The White House lawyers are hoping that those of you who voted to remove federal judges for similar offenses in the past have a feigned memory.

So, they have created the "so what" defense. To cleverly confuse you on the law and your precedents.

Well, it is the position of the House that what the President did— does matter— that by his actions, the President did commit "high crimes and misdemeanors." The House is prepared to establish that President William Jefferson Clinton willfully and repeatedly violated the rule of law and abused the trust placed upon him by the American people.

Now let me address how the offenses charged in the Articles of Impeachment attack the judicial system.

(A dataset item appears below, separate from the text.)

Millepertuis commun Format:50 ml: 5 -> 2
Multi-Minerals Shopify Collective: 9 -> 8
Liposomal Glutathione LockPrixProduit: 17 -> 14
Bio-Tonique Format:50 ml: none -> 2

The offenses as charged in the Articles of Impeachment against our system of government are at the core of the concept of high crimes and misdemeanors. Perjury and obstruction of justice are, therefore, quintessential impeachable offenses. Indeed, it is precisely their public nature that makes them offenses— acts that are not crimes when committed outside the judicial realm become crimes when they enter that judicial realm.

Lying to one's spouse about an extramarital affair is not a crime. But, telling that same lie under oath before a federal judge as a defendant in a civil rights sexual harrasment lawsuit is a crime.

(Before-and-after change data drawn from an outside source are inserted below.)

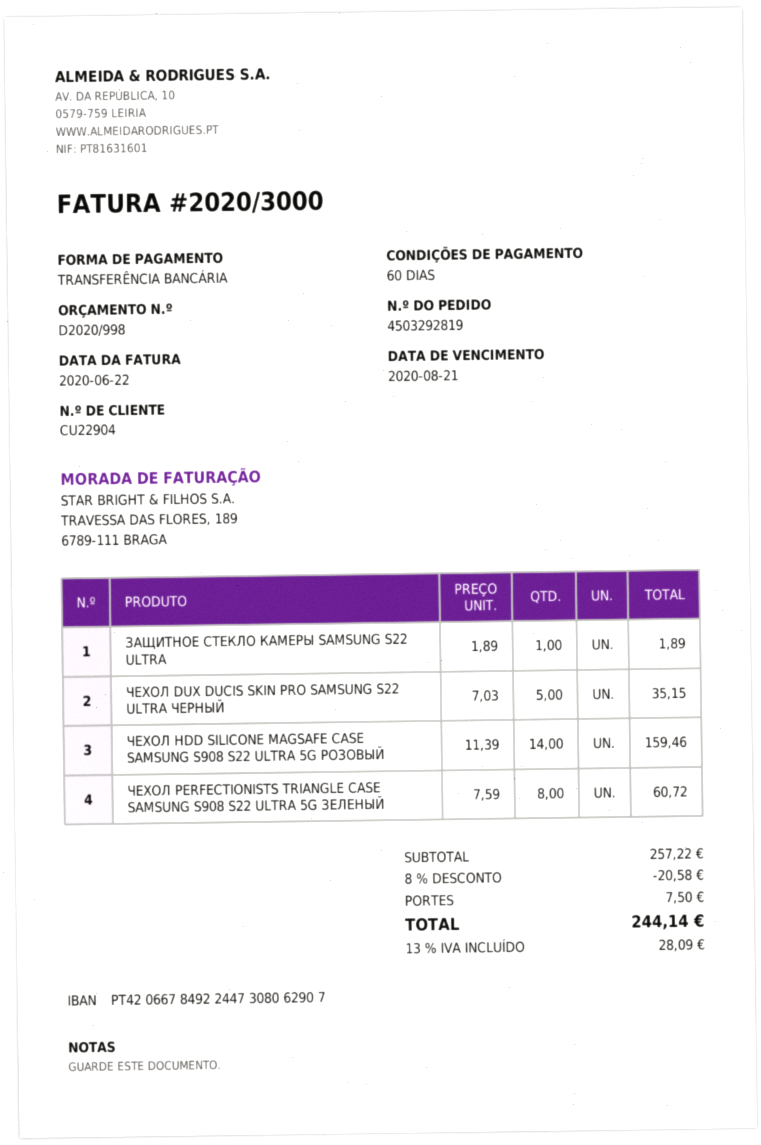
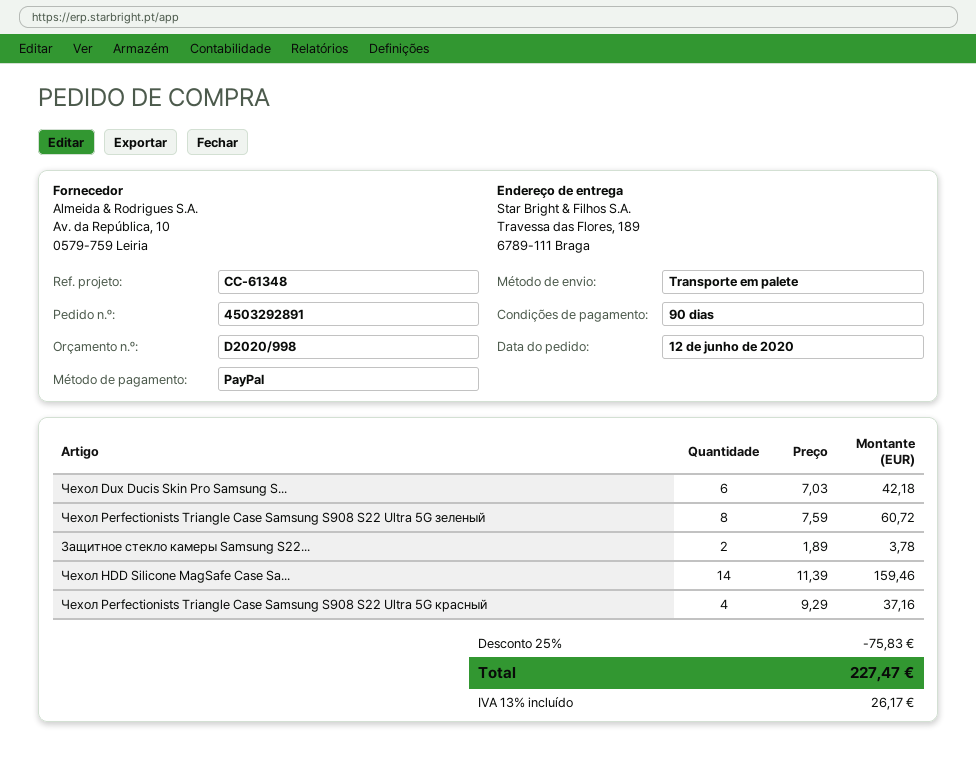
order number: 4503292819 -> 4503292891
payment terms: 60 days -> 90 days
payment method: bank transfer -> PayPal
ЗАЩИТНОЕ СТЕКЛО КАМЕРЫ SAMSUNG S22 ULTRA: 1 x 1.89 = 1.89 -> 2 x 1.89 = 3.78
ЧЕХОЛ DUX DUCIS SKIN PRO SAMSUNG S22 ULTRA ЧЕРНЫЙ: 5 x 7.03 = 35.15 -> 6 x 7.03 = 42.18
Чехол Perfectionists Triangle Case Samsung S908 S22 Ultra 5G красный: none -> 4 x 9.29 = 37.16
discount: 8% = 20.58 -> 25% = 75.83
shipping: 7.50 -> none
tax: 13% = 28.09 -> 13% = 26.17
total: 244.14 -> 227.47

Hiding gifts given to conceal the affair is not a crime. But when those gifts are part of a subpoena in a judicial proceeding, the act of hiding the gifts becomes a crime.

Our law has consistently recognized that perjury subverts the judicial process. It strikes at our nation's most fundamental value, the rule of law. In Commentaries on the Laws of England, Sir William Blackstone differentiated between crimes that "more directly infringe the rights of the public or commonwealth, taken in its collective capacity," and "those which in a more peculiar manner injure individuals or private subjects." This book was widely recognized by the Founding Fathers such that James Madison described Blackstone's work as "a book which is in every man's hand."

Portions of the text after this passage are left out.